# Will My Tivo Series 2 work with Direct TV



## [email protected] (Mar 18, 2007)

Hi folks, 
I am new to this forum. I have been a happy tivo user since last Jan '06. I have cable hook up but am looking at signing up for Direct TV and perhaps the HD package. I have a lifetime contract with my tivo and don't want to loose out, so before I make the leap to satellite can any one tell me whether or not my tivo would work with Direct TV and HD package (I don't mind if the HD channels don't record but would the other digital channels record)? I would rather use my tivo service I have paid for rather then rent their DVR. Any help with this issue would be appreciated.


----------



## JimSpence (Sep 19, 2001)

Your standalone TiVo can work very well with regular DirecTV receivers. See this thread for compatibility.
http://www.tivocommunity.com/tivo-vb/showthread.php?s=&threadid=128743
In fact it seems it can also control the H10 HD receiver, but as you know it will only record in SD.

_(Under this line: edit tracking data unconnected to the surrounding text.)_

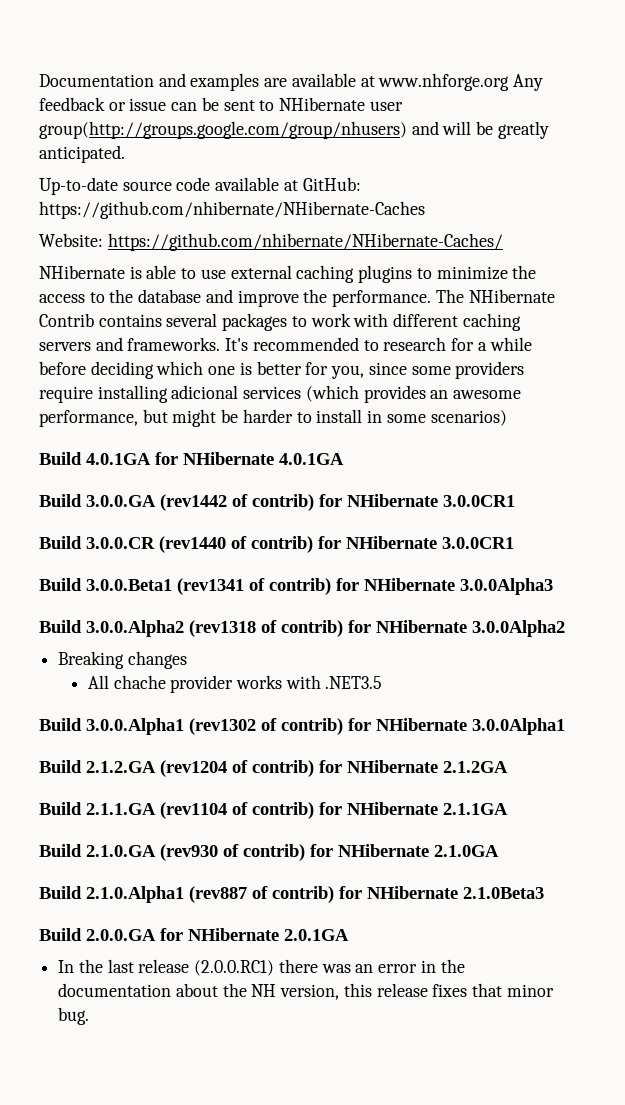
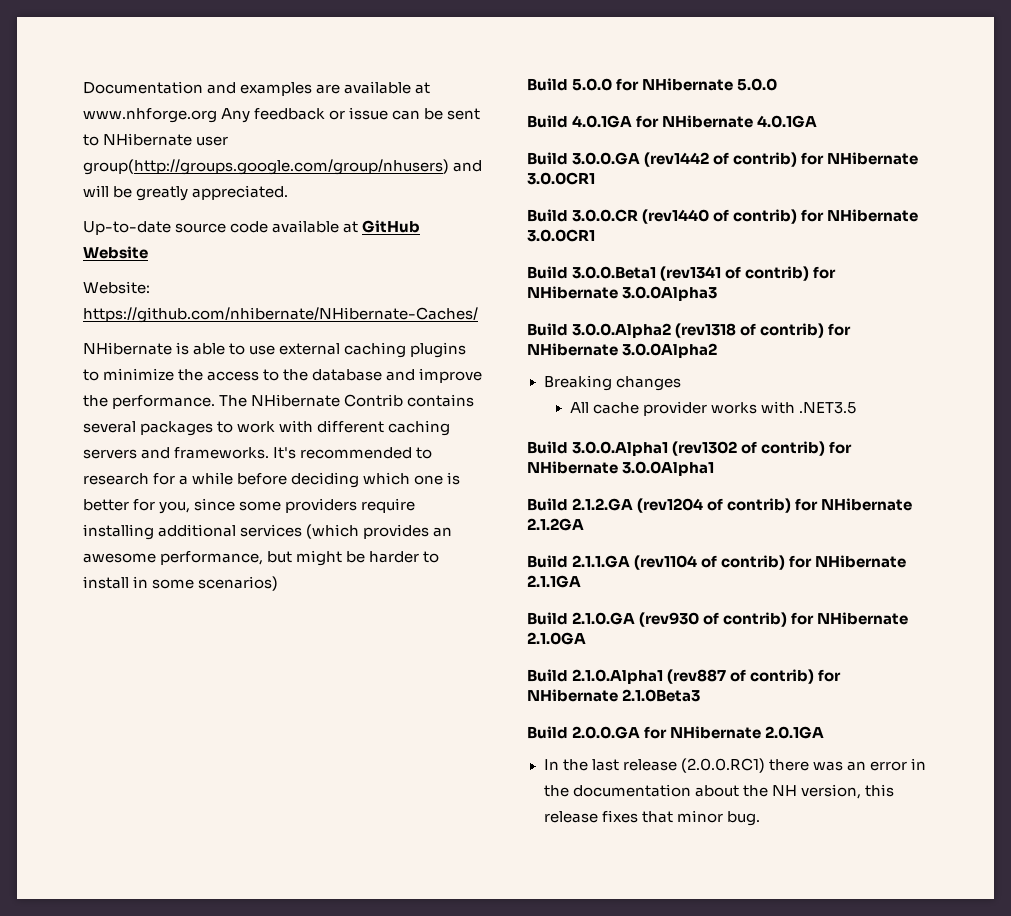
[39,145,125,163] anticipated. -> [192,185,289,200] appreciated.
[302,177,361,191] [39,201,425,219] GitHub: https://github.com/nhibernate/NHibernate-Caches -> [362,220,421,233] [83,246,148,259] GitHub Website
[171,385,239,399] adicional -> [158,524,237,537] additional
(507, 418) none -> [527,78,778,91] // Build 5.0.0 for NHibernate 5.0.0
[113,675,166,689] chache -> [592,402,639,414] cache

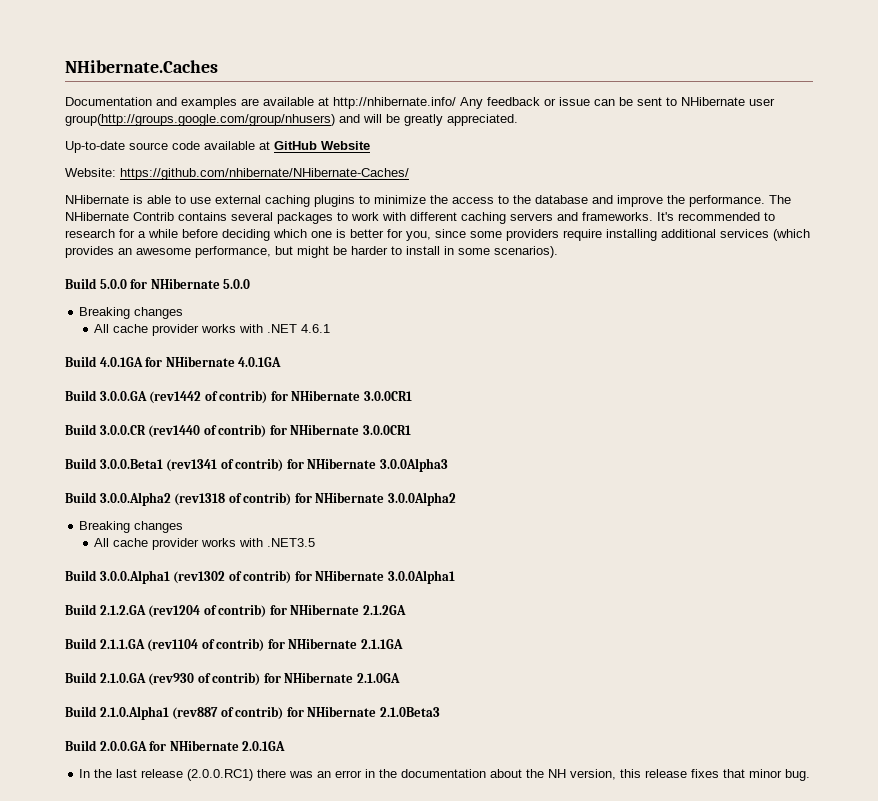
(83, 87) none -> [65,60,218,73] NHibernate.Caches //
[83,108,217,123] www.nhforge.org -> [333,97,456,109] http://nhibernate.info/
[198,576,279,591] scenarios) -> [494,246,558,258] scenarios).
(778, 84) none -> [79,307,184,319] [94,324,331,336] // Breaking changes // All cache provider works with .NET 4.6.1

I'd suggest getting a basic DirecTV receiver for the TiVo and then buy an HR10 online somehwere for the HD.


----------



## [email protected] (Mar 18, 2007)

What is an HR10?


----------



## John T Smith (Jun 17, 2004)

[email protected] said:


> What is an HR10?


The HD receiver that is discussed here
http://www.tivocommunity.com/tivo-vb/forumdisplay.php?f=36


----------



## JimSpence (Sep 19, 2001)

In case you don't want to visit that forum, the HR10 is the DirecTV HD DVR with TiVo software.


----------